Si arriva così a Sidney 2000, edizione in vista della quale in Ganbarist! Shun il protagonista Shun Fujimaki si prepara fin dal suo ingresso nel club di ginnastica artistica del liceo Heisei. Il coefficiente olimpionico di questo anime è altissimo: innanzitutto il manga da cui è tratto, Ganba! Fly High è stato scritto Shinji Morisue, vincitore di un oro, un argento e un bronzo a Los Angeles 1984; il nome del protagonista è un evidente omaggio al ginnasta Shun Fujimoto, che nel concorso a squadre a Montreal 1976 permise al Giappone di conquistare la medaglia d’oro portando a termine gli esercizi al cavallo e agli anelli nonostante un ginocchio infortunato; l’allenatore del protagonista, Sergej Andrianov è chiaramente ispirato a un’altra leggenda della pedana, il ginnasta sovietico Nikolaj Andrianov. Grande fan del manga si è dichiarato Kōhei Uchimura, vincitore di tre ori e quattro argenti alle Olimpiadi (e ancora in attività), la cui versione disegnata nel manga del 2018 The Showman, realizzato dal disegnatore di Ganba! Fly High, Hiroyuki Kikuta, si prodiga di perlustrare il Giappone alla ricerca di nuovi talenti in vista della seconda edizione delle Olimpiadi estive ospitata dal paese, Tokyo 2020.

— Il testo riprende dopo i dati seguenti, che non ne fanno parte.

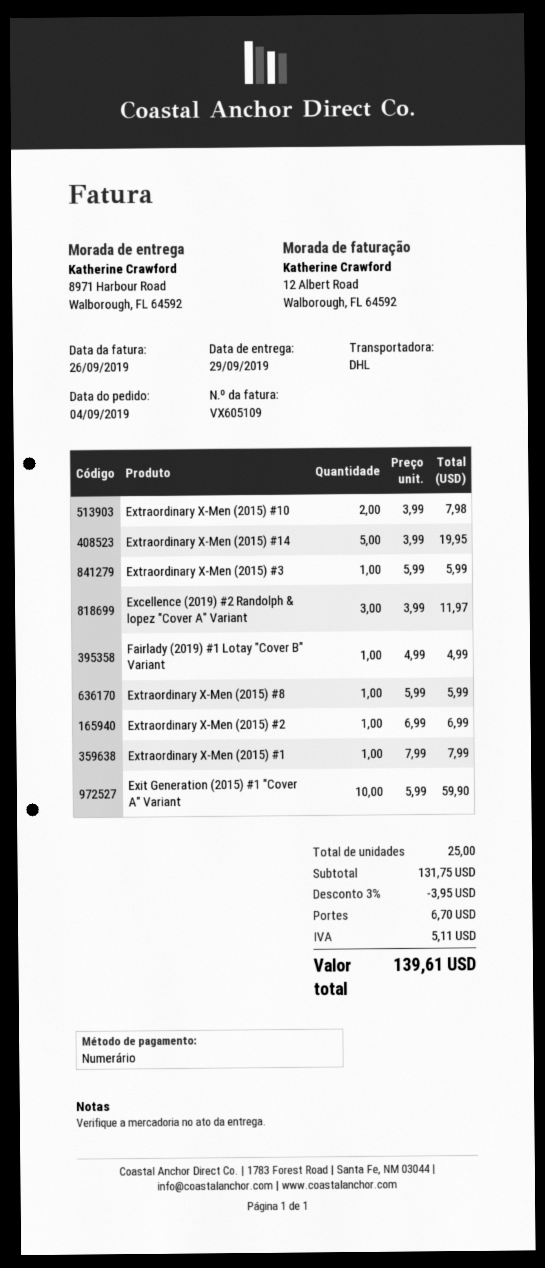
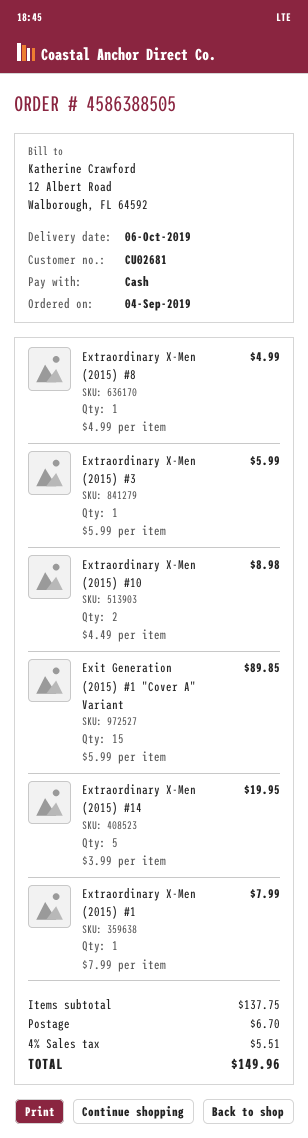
delivery date: 2019-09-29 -> 2019-10-06
Extraordinary X-Men (2015) #10: 2 x 3.99 = 7.98 -> 2 x 4.49 = 8.98
Excellence (2019) #2 Randolph & lopez "Cover A" Variant: 3 x 3.99 = 11.97 -> none
Fairlady (2019) #1 Lotay "Cover B" Variant: 1 x 4.99 = 4.99 -> none
Extraordinary X-Men (2015) #8: 1 x 5.99 = 5.99 -> 1 x 4.99 = 4.99
Extraordinary X-Men (2015) #2: 1 x 6.99 = 6.99 -> none
Exit Generation (2015) #1 "Cover A" Variant: 10 x 5.99 = 59.90 -> 15 x 5.99 = 89.85
subtotal: 131.75 -> 137.75
discount: 3% = 3.95 -> none
tax: 5.11 -> 5.51
total: 139.61 -> 149.96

Si giunge così appunto alle incombenti Olimpiadi di Tokyo 2020, le prime nella storia a essere rinviate di un anno a causa della pandemia di Covid-19. Le incertezze dovute all’emergenza sanitaria, che hanno portato alla decisione di disputare le gare a porte chiuse, hanno spento l’iniziale hype e l’attività promozionale del Comitato olimpico e del governo giapponesi. Per comprendere quanto in questa sede si sia fatto ricorso al mondo di manga e anime è quindi necessario rivolgersi al periodo che ha preceduto lo scoppio della pandemia e la decisione di posticipare di un anno i Giochi. Già nella cerimonia di chiusura dei Rio de Janeiro 2016 l’allora premier Shinzo Abe si era presentato al Maracanã indossando i panni di Super Mario, annunciato da un video promozionale in cui comparivano anche altre icone della cultura pop nipponica come Doraemon, Hello Kitty  e Tsubasa Ozora e Taro Misaki, più noti in Italia come Oliver Hutton e Tom Becker. I due personaggi appartengono alla serie Captain Tsubasa, originariamente andata in onda in Italia come Holly e Benji, due fuoriclasse, a cui l’Adidas ha dedicato il pallone con cui si svolgerà il torneo calcistico. Un ruolo importante è anche quello giocato da Haikyuu!!, manga e anime sulla pallavolo, sponsor della nazionale maschile di casa. Al di là del genere spokon, va menzionato il fatto di aver mandato in orbita con il satellite Tokyo 2020 G-SATELLITE un modellino di Gundam e uno di Zaku, entrambi mecha del cosmo narrativo di Gundam, e di aver scelto come alfieri del merchandising tanti personaggi di manga e anime come Goku di Dragon Ball, Naruto, Rufy di One Piece, Sailor Moon, il gatto Jibanyan di Yo-Kai Watch, le Pretty Cure, Shin-Chan e ovviamente sempre lui, Tetsuwan Atom. E al momento della stesura di questo articolo non abbiamo ancora assistito alle cerimonie di apertura e chiusura. Da segnalare sul versante delle Paralimpiadi il progetto del network televisivo nazionale NHK Animation x Paralympic: Who Is Your Hero?, in cui alcuni maestri dell’animazione nipponica sono stati invitati a riflettere sullo sport con disabilità attraverso cortometraggi della durata di cinque minuti, impreziositi dalle musiche di star della musica pop. 

Con l’auspicio che i prossimi Giochi non rimangano nella memoria collettiva come quelli del Covid e degli spalti silenziosi, non resta altro da fare che restare a vedere quale impulso daranno all’animazione che verrà, di genere sportivo e non.